Rencontre jeudi 11 janvier, à l’Hôtel de Ville de Niamey entre les responsables de la délégation spéciale de la ville de Niamey et les partenaires sociaux sur « l’engagement citoyen pour la ville de Niamey ».

Cette rencontre s’inscrit dans le cadre de la préservation des biens publics et, pour un meilleur engagement citoyen à la gestion et au développement de la ville de Niamey.

Le Président de la délégation spéciale de la ville de Niamey, Moctar Mamoudou a présenté les projets de développement durable mis en œuvre et/ou encours pour la capitale, en présence des leaders religieux et des acteurs influents de la société civile.

Pour atteindre les objectifs, il faut que « nous vous écoutions et ensemble dégager des solutions, pour défendre les valeurs républicaines et sauvegarder les biens publics » a indiqué Moctar Mamoudou, et de faire, dit-il, « de la capitale Niamey, un modèle de ville de référence ».

En effet, « aucune autorité n’éprouve de plaisirs pour vous voir sur les voies publiques » a-t-il paraphrasé. Celle-ci pour évoquer le cas des manifestations violentes sur les voies publiques.

Invité à cette rencontre citoyenne, le procureur de la République, Samna Cheibou a rappelé la responsabilité civile et pénale qu’encours les organisateurs d’une marche en cas de violence, mais aussi les droits et devoirs de ces derniers et de la collectivité territoriale.

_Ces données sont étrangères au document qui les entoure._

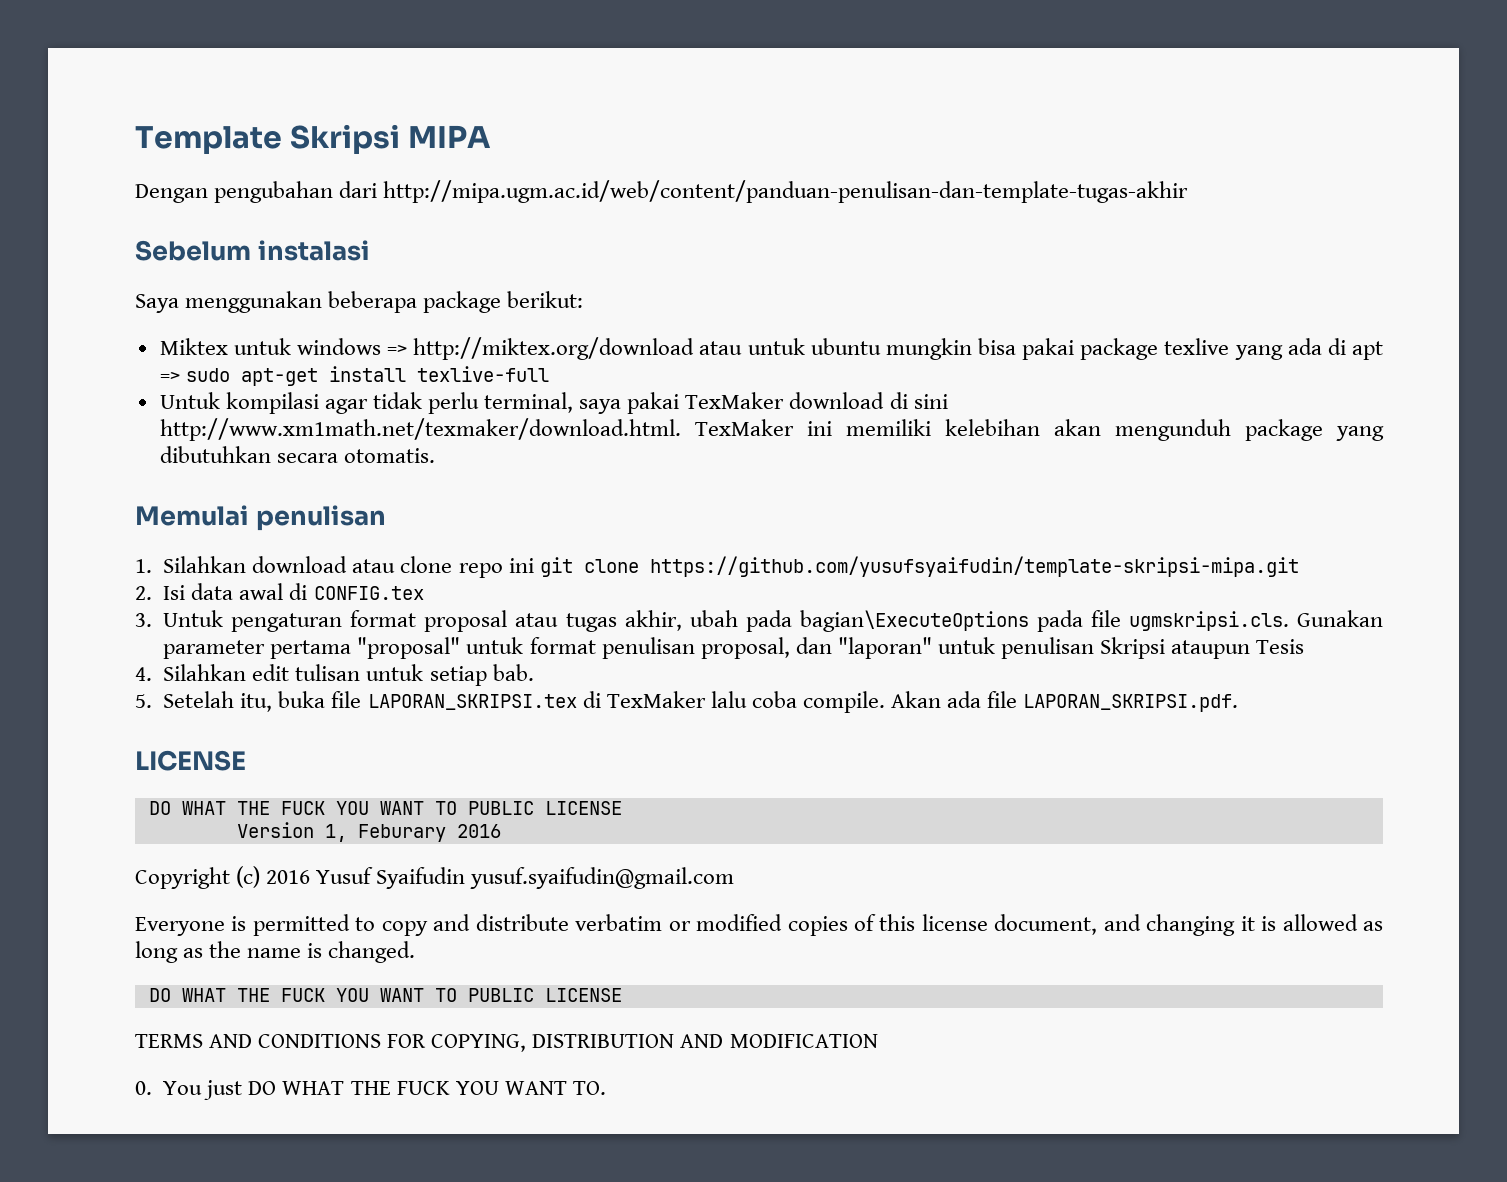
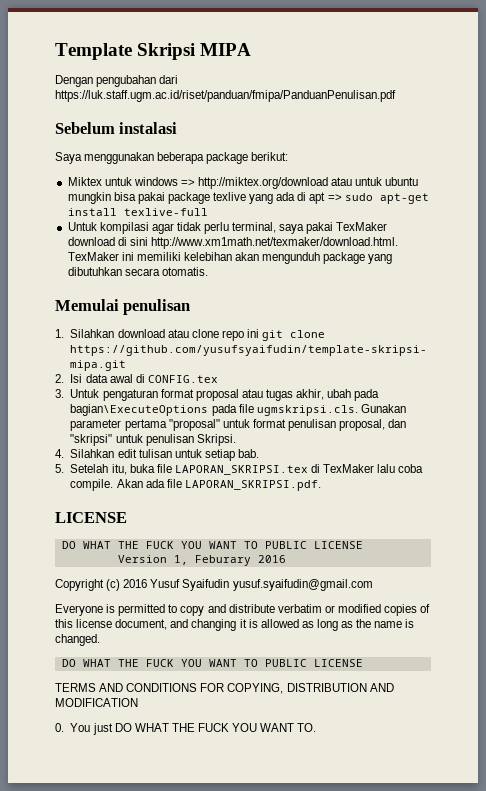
[383,180,1189,203] http://mipa.ugm.ac.id/web/content/panduan-penulisan-dan-template-tugas-akhir -> [55,90,396,102] https://luk.staff.ugm.ac.id/riset/panduan/fmipa/PanduanPenulisan.pdf
[837,637,932,659] "laporan" -> [70,434,113,446] "skripsi"
[1100,637,1305,659] Skripsi ataupun Tesis -> [196,434,236,446] Skripsi.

Les participants ont félicité la tenue de cette instance d’échange physique et riche d’idées. En plus, les projets encours d’exécutions dans la ville de Niamey, tant dans l’hygiène que dans l’assainissement et l’éclairage publics sont des acquis à protéger, pensent ces participants.

Des propositions ont été suggérées à la délégation spéciale, dont l’amélioration de la communication des autorités communales, la révision de l’arrêté interdisant la marche pendant les jours ouvrables et la mise à la disposition des manifestants des agents de sécurité pour l’encadrement des marches.

«Personne ne peut venir construire nos villes, à par nous» a martelé Nouhou Arzika, acteur de la société civile. Il a également rappelé les piliers du fonctionnement de la République garantis par la constitution, pour justifier le droit à la manifestation. « Cette dernière doit être libre et non violente » a-t-il affirmé.